Halftone Dot Type: The various shapes of halftone dots. From elliptical dots to round, square or diamond shaped dots with many other types also available in most RIP software programs.

Halftone Line Count: Also known as line frequency or number of lines per inch or LPI.  Common halftone line counts for garment screen printing is a range from 35 LPI to 65 LPI. The lower the LPI the larger the halftone dots will be. The image below shows a 55 line at a 67 degree angle.

monterey park screen print

Hand: The feel of a print by touch. A print can have soft hand or a rough hand.

Heat Gun: Used to determine the temperature of a substrate also called a hand held pyrometer. Also a term used for a hand held heating device that can be used to cure a print.

Heat Transfer: The technique of printing fabrics by transferring a printed design from paper to substrate using heat and pressure.

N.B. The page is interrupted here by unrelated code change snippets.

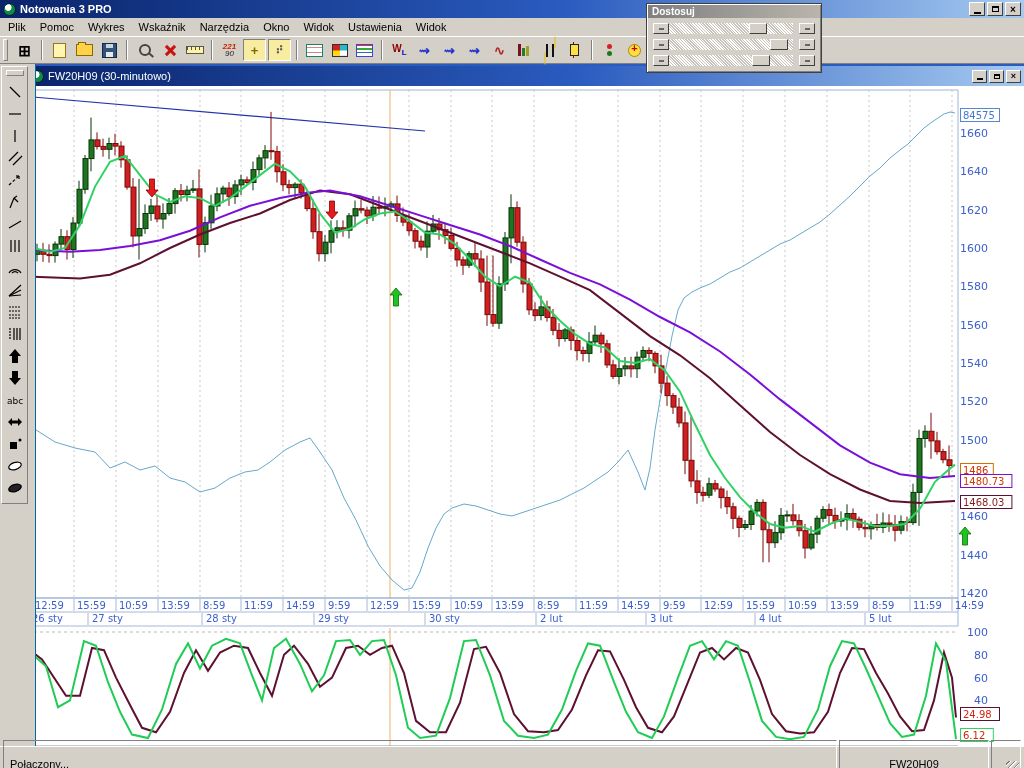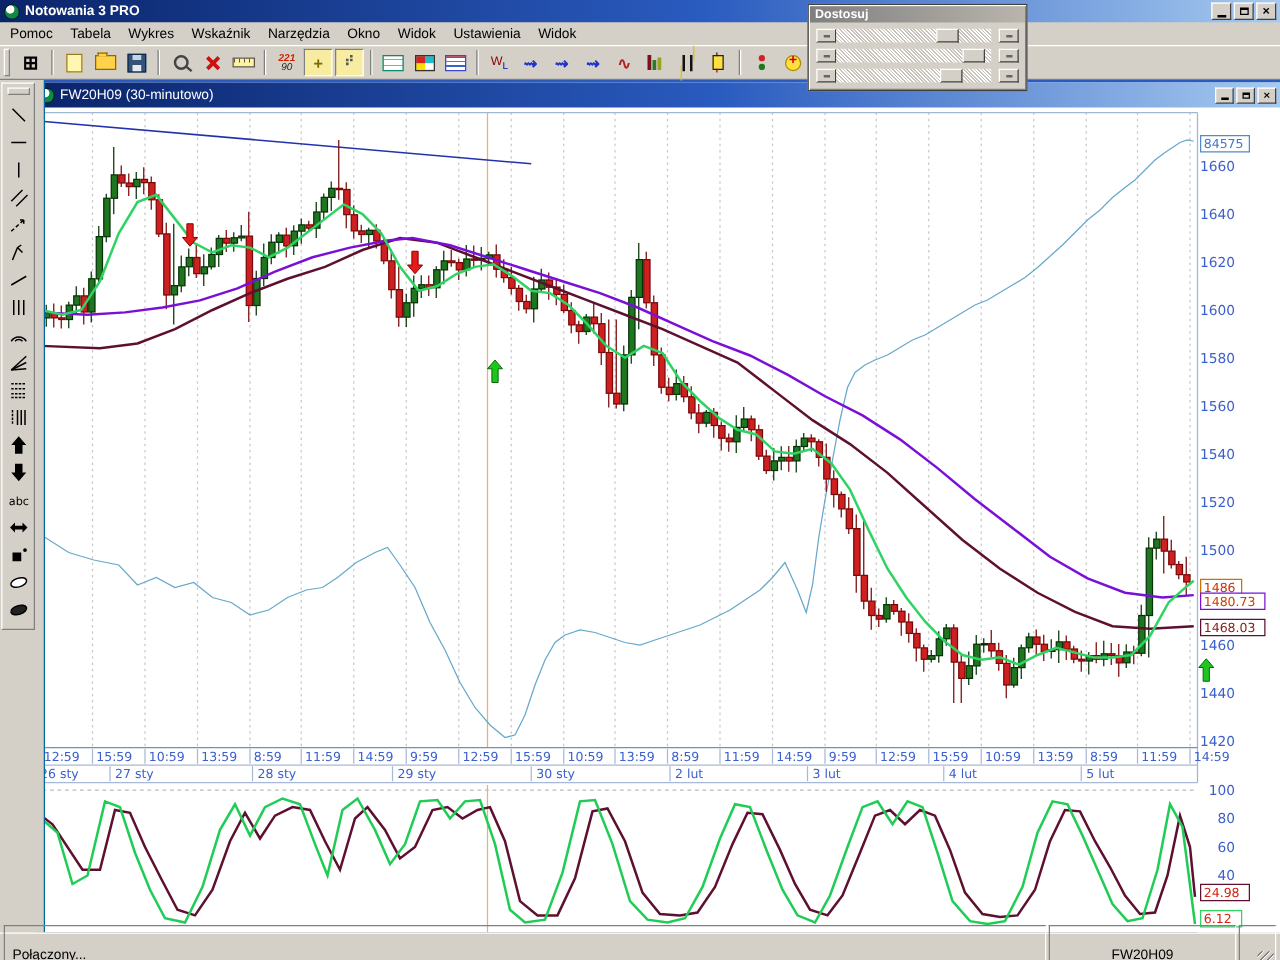--- a/index.html
+++ b/index.html
@@ -139,7 +139,7 @@
 </div>
 
 <div id="menubar">
-    <span class="mitem">Pomoc</span>
+    <span class="mitem">Plik</span>
     <span class="mitem">Tabela</span>
     <span class="mitem">Wykres</span>
     <span class="mitem">Wskaźnik</span>

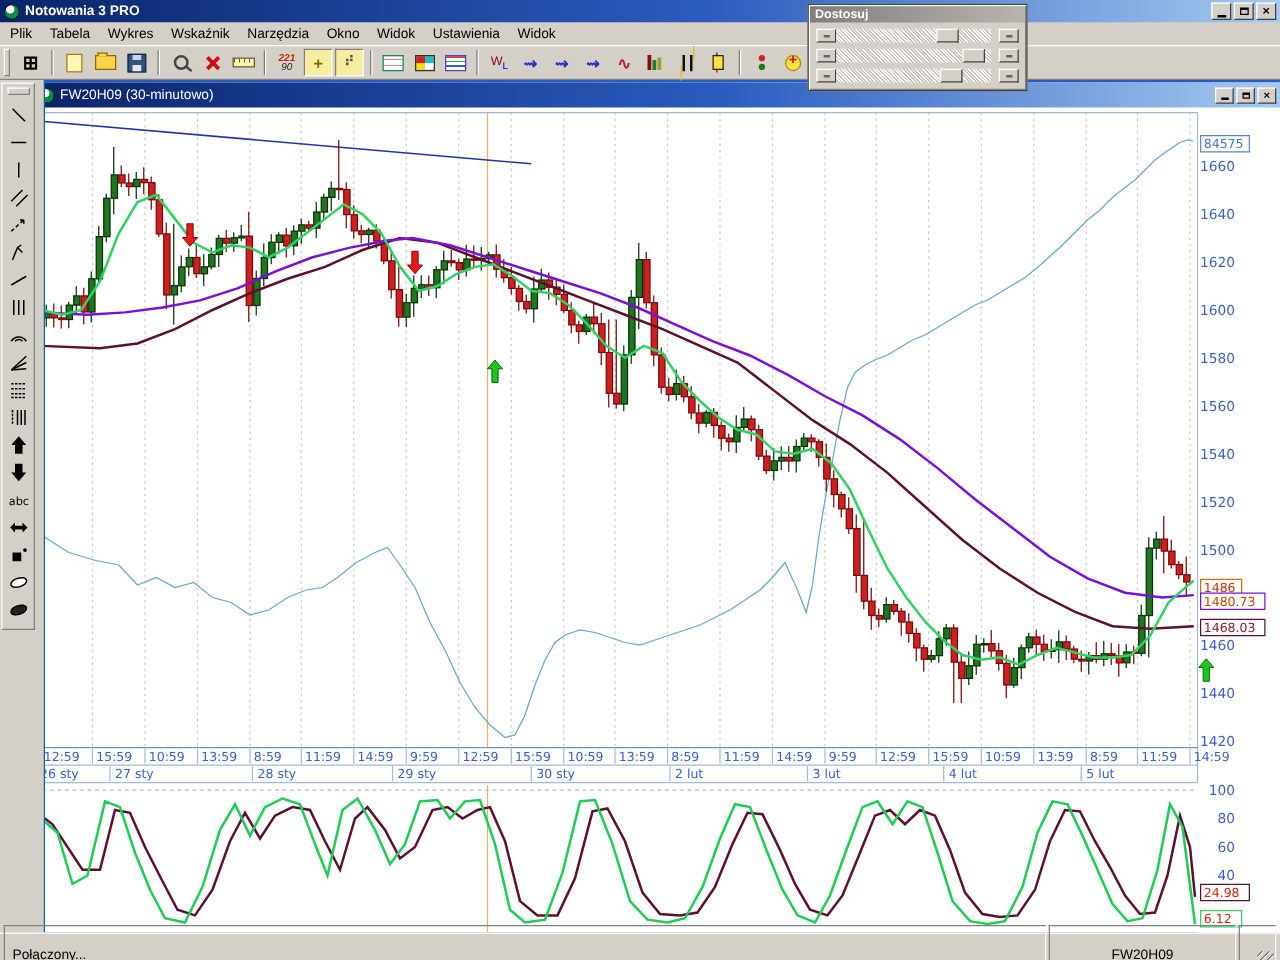--- a/index.html
+++ b/index.html
@@ -140,7 +140,7 @@
 
 <div id="menubar">
     <span class="mitem">Plik</span>
-    <span class="mitem">Tabela</span>
+    <span class="mitem">Pomoc</span>
     <span class="mitem">Wykres</span>
     <span class="mitem">Wskaźnik</span>
     <span class="mitem">Narzędzia</span>

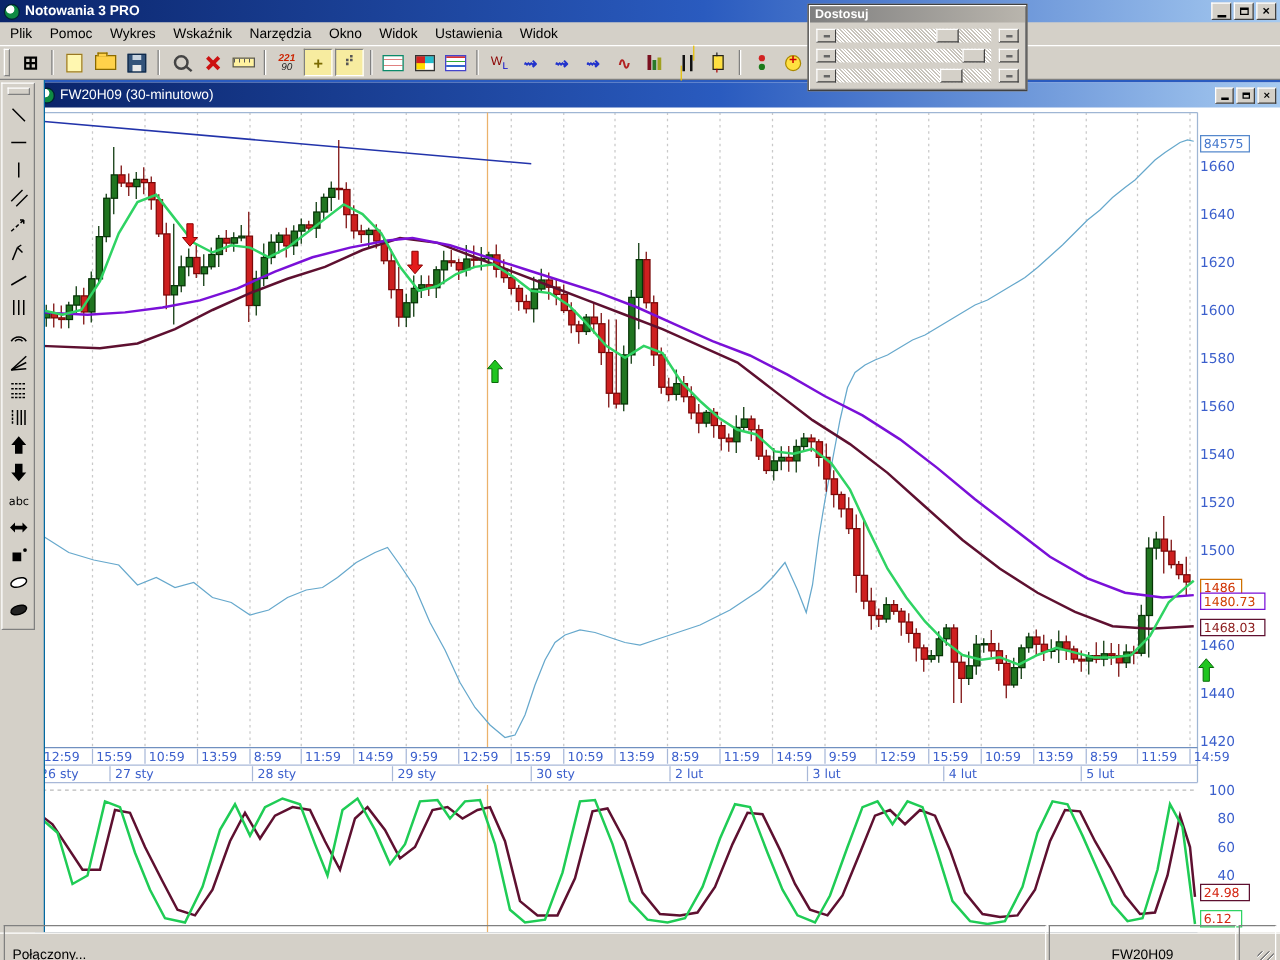--- a/index.html
+++ b/index.html
@@ -200,7 +200,7 @@
     </div>
     <span class="tsep"></span>
     <div class="tbtn">
-      <span style="font-size:10px;font-weight:normal;color:#8B0000">W<sub style="color:#00C;font-size:8px">L</sub></span>
+      <span style="font-size:10px;font-weight:bold;color:#8B0000">W<sub style="color:#00C;font-size:8px">L</sub></span>
     </div>
     <div class="tbtn">
       <span class="uglyph" style="font-size:13px;color:#2233CC">⇝</span>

Heat Transfer Paper: When pressure and heat are applied with a heat transfer press for a certain amount of time using a specially designed paper that will release the ink printed on it. Papers can be hot split papers for opacity, or for complete transfer of the ink, or for gloss techniques.

High Density: Is a type of specialty ink that creates thick ink deposits with a flat surface. This is done with extremely thick stencils and specialty inks. High density inks can be stacked for thicker ink deposits to control surface quality. Simulated leather, tackle twill, stitching, and 3D printed graphics are typical applications. The image below shows an example of a simulated tackle twill high density print.

monterey park screen print

Hot Split Transfer: Typically used on garments where a soft hand print is desired using a plastisol ink transfer paper that  is removed within a few seconds of application. The ink then splits leaving a portion of ink on the substrate or garment and a portion is left on the paper.